Matt Glaman

**Name of the Vulnerable Software and Affected Versions** Drupal Canvas versions prior to 1.0.4 **Description** The Drupal Canvas module has an authorization issue that allows forceful browsing of Canvas Pages when they are unpublished. The module does not adequately validate access to Canvas Pages, potentially allowing unauthorized access. This is mitigated by the fact that content moderation is not enabled by default and archiving is not a feature of the module. **Recommendations** Update to Drupal Canvas version 1.0.4 or later.

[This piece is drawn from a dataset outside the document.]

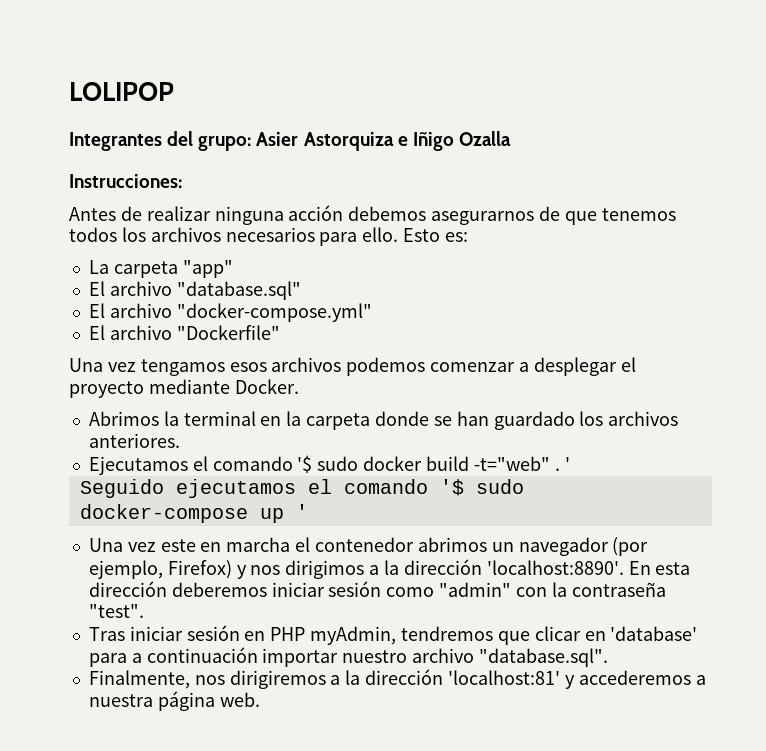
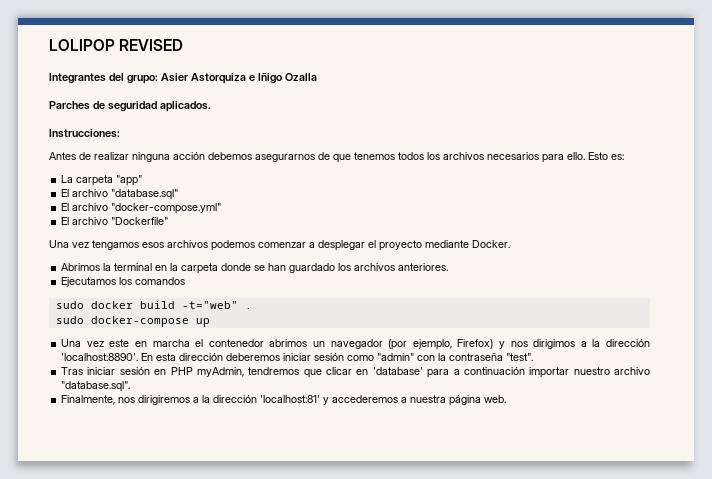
(174, 91) none -> [119,39,184,51] REVISED
(511, 138) none -> [49,101,211,112] // Parches de seguridad aplicados.
[192,455,313,473] el comando '$ -> [119,277,186,285] los comandos //
[564,457,570,471] [79,479,464,498] ' // Seguido ejecutamos el comando '$ -> (252, 308) //
[295,504,308,519] ' -> (210, 322) none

**Name of the Vulnerable Software and Affected Versions** Acquia DAM versions 0.0.0 through 1.0.12 Acquia DAM versions 1.1.0 through 1.1.0-beta2 **Description** The issue is related to a Cross-Site Request Forgery (CSRF) vulnerability in the Acquia DAM module of the Drupal CMS system. This vulnerability can be exploited by a remote attacker to perform a CSRF attack or cause a denial of service. **Recommendations** For Acquia DAM versions 0.0.0 through 1.0.12, update to version 1.0.13 or later. For Acquia DAM versions 1.1.0 through 1.1.0-beta2, update to version 1.1.0-beta3 or later. As a temporary workaround, consider restricting access to the `Acquia DAM` module to minimize the risk of exploitation.